(Stored entries)

::::

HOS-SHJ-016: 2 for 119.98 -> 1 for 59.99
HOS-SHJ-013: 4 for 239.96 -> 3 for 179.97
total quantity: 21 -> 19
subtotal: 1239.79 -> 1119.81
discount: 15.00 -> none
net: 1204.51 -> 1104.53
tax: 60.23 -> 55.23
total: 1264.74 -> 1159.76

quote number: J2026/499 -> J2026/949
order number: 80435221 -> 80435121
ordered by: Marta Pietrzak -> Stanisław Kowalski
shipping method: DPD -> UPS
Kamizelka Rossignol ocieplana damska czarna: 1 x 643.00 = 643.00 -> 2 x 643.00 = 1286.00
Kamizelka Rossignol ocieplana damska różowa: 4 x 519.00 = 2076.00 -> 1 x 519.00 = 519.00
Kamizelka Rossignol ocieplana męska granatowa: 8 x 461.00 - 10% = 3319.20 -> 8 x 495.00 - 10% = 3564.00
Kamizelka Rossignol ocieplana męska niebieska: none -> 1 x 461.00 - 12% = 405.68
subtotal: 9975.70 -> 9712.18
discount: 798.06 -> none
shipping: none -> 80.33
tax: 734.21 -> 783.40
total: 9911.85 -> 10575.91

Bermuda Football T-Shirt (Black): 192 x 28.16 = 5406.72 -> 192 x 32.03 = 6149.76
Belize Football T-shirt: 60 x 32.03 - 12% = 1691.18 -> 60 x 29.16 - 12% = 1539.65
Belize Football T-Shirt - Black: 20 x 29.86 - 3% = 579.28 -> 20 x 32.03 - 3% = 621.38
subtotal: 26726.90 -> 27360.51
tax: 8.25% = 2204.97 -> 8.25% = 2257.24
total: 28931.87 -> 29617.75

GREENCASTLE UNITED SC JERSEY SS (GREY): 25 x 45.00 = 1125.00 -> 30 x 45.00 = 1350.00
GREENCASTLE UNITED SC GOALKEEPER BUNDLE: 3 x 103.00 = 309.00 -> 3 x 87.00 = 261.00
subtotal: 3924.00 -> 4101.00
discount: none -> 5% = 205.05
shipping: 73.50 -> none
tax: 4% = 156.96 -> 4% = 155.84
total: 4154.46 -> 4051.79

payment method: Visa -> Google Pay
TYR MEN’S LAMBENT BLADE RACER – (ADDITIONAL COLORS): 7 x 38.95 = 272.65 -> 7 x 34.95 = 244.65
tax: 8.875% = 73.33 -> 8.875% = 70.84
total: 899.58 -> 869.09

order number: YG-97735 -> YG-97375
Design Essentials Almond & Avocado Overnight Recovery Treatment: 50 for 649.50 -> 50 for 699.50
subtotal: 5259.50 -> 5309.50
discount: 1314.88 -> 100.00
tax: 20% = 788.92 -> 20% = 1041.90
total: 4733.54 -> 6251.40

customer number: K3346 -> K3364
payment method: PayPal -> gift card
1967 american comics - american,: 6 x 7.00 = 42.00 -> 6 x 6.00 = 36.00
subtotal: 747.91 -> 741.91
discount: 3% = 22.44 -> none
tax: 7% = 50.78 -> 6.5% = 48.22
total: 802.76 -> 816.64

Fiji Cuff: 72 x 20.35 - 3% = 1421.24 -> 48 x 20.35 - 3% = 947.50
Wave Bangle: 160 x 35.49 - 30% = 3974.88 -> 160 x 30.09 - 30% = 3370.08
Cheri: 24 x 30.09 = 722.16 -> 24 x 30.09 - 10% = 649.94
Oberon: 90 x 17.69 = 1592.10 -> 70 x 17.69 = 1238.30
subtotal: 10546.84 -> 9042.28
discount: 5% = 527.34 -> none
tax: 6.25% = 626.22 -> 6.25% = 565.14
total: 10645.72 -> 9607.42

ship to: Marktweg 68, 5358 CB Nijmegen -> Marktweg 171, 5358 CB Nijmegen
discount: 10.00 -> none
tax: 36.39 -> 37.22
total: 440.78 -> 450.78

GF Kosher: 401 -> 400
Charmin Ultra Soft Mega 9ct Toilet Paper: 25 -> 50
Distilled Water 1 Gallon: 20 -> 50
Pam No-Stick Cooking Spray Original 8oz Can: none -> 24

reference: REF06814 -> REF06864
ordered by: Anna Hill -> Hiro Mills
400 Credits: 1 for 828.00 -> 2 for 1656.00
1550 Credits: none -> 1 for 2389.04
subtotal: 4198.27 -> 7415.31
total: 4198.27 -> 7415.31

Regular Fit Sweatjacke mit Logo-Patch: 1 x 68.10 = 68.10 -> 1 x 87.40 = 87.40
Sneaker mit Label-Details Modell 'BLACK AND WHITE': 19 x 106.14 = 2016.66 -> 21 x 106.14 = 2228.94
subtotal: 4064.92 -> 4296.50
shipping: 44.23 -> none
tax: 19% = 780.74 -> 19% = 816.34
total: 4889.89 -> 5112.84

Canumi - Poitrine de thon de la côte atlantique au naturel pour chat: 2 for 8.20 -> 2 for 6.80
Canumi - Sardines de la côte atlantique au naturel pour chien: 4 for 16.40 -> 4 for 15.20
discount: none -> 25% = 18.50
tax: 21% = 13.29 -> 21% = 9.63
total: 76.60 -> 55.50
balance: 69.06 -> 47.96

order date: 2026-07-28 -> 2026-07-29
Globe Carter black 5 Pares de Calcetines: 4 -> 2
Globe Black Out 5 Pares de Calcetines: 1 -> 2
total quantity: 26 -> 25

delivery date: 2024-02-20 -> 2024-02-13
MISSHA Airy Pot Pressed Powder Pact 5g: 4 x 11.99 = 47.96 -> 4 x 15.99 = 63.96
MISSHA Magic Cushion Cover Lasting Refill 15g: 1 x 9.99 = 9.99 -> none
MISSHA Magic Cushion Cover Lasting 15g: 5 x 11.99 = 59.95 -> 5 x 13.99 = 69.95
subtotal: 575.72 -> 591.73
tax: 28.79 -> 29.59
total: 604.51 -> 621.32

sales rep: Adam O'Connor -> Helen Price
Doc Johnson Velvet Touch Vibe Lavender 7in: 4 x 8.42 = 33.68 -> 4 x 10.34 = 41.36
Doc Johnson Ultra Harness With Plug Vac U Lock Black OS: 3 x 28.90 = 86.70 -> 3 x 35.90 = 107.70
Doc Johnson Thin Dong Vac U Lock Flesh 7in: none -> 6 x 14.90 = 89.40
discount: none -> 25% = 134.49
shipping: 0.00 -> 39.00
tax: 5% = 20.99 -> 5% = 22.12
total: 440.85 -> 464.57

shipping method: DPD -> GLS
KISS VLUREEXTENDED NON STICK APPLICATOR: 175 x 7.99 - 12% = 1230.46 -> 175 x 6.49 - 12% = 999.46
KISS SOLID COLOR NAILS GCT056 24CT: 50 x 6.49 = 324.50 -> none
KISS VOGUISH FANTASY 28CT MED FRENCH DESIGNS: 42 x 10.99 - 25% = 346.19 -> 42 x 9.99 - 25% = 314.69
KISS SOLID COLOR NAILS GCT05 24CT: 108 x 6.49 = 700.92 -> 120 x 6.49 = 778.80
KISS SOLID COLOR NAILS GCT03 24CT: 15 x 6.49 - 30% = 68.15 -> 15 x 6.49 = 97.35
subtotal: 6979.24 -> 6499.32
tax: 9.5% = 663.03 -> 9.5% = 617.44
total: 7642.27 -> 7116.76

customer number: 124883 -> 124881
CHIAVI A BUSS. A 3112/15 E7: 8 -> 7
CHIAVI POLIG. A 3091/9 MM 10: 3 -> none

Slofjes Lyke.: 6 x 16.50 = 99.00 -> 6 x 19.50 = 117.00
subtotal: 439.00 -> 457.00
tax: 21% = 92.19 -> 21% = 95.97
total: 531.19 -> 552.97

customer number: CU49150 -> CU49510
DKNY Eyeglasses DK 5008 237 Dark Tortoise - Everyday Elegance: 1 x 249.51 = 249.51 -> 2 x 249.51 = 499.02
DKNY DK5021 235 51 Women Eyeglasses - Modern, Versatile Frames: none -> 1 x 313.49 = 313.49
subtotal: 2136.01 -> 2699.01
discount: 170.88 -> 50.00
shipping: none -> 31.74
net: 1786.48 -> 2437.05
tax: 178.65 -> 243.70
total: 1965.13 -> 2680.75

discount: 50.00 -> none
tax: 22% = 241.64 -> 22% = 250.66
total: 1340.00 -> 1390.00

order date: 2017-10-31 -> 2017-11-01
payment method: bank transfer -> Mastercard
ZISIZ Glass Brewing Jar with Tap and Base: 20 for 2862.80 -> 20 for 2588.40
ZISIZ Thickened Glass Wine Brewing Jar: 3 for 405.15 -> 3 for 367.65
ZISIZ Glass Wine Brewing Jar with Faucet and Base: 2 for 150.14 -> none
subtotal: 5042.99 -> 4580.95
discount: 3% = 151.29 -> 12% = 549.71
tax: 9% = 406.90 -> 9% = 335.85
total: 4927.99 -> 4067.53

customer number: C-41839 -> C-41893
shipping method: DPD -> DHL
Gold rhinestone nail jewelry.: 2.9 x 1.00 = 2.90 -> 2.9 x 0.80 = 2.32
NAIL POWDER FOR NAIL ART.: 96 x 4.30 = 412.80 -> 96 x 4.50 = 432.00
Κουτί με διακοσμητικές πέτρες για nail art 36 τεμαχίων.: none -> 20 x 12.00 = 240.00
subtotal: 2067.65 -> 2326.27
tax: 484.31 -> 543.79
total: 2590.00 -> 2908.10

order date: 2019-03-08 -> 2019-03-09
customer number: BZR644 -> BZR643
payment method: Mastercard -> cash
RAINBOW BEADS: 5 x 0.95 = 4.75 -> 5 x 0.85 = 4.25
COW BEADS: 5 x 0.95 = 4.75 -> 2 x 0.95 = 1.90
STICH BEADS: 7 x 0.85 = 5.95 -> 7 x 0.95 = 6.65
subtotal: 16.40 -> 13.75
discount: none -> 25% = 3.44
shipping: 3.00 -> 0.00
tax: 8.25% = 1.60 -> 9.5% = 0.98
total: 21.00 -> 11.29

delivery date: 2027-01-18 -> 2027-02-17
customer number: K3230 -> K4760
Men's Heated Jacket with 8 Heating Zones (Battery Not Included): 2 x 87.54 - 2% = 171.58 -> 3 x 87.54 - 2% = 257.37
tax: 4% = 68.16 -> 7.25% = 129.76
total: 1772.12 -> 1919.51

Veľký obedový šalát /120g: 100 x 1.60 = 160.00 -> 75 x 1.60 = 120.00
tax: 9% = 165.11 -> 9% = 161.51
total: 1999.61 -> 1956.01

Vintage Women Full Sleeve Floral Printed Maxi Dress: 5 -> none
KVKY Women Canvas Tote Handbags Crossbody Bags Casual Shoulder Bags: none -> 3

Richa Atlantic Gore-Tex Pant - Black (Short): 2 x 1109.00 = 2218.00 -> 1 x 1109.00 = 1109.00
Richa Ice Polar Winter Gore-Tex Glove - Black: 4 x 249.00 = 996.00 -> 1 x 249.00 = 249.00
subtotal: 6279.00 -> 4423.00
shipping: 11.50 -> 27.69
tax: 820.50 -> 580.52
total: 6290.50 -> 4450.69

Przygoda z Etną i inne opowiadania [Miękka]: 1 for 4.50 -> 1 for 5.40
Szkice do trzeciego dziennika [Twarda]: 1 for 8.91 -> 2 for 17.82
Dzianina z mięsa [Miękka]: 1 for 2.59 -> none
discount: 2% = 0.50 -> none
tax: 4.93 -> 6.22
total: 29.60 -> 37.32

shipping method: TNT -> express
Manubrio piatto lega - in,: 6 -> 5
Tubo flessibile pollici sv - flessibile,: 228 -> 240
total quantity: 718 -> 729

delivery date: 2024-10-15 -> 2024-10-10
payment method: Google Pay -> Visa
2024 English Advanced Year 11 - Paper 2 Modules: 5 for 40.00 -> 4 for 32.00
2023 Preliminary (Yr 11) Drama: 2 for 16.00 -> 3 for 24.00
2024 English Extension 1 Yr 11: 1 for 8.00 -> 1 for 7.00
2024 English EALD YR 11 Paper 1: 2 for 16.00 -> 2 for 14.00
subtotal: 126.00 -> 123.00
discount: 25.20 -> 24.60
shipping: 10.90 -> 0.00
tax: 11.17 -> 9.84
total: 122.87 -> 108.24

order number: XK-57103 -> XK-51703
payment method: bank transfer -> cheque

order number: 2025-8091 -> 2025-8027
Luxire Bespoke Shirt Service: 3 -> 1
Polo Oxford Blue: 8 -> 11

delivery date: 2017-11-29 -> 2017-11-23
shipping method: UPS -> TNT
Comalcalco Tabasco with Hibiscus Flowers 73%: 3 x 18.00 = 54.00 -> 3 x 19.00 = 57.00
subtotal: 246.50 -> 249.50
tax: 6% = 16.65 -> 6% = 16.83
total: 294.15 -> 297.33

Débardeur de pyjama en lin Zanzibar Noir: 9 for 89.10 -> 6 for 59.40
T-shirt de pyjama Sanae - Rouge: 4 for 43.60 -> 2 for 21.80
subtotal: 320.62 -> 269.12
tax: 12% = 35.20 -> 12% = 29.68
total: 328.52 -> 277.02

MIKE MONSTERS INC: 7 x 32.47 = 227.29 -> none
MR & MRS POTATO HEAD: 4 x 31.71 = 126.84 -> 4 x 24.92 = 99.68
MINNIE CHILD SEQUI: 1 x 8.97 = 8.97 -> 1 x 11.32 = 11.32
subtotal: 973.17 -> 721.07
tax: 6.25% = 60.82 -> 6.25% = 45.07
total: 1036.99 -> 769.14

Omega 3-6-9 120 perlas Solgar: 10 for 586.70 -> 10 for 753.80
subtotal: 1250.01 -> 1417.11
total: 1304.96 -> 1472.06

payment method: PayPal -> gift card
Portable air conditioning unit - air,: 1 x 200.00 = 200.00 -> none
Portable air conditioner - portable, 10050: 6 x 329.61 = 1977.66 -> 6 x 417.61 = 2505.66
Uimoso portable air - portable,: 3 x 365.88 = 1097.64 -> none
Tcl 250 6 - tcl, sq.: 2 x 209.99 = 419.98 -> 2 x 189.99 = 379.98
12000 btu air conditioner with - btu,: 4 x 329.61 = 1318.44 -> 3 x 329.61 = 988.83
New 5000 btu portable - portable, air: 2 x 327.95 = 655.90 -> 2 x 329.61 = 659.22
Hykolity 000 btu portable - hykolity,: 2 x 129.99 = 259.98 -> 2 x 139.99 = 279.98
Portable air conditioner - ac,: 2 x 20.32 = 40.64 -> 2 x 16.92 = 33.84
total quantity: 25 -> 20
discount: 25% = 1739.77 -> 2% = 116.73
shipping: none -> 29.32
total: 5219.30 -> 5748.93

::::

EXERCISE OBJECTIVE> Reproduce exactly the entries above, limited to the lines from the one with "subtotal: 3924.00 -> 4101.00" through the one with "order number: YG-97735 -> YG-97375", both included.

RESPONSE BELOW>
subtotal: 3924.00 -> 4101.00
discount: none -> 5% = 205.05
shipping: 73.50 -> none
tax: 4% = 156.96 -> 4% = 155.84
total: 4154.46 -> 4051.79

payment method: Visa -> Google Pay
TYR MEN’S LAMBENT BLADE RACER – (ADDITIONAL COLORS): 7 x 38.95 = 272.65 -> 7 x 34.95 = 244.65
tax: 8.875% = 73.33 -> 8.875% = 70.84
total: 899.58 -> 869.09

order number: YG-97735 -> YG-97375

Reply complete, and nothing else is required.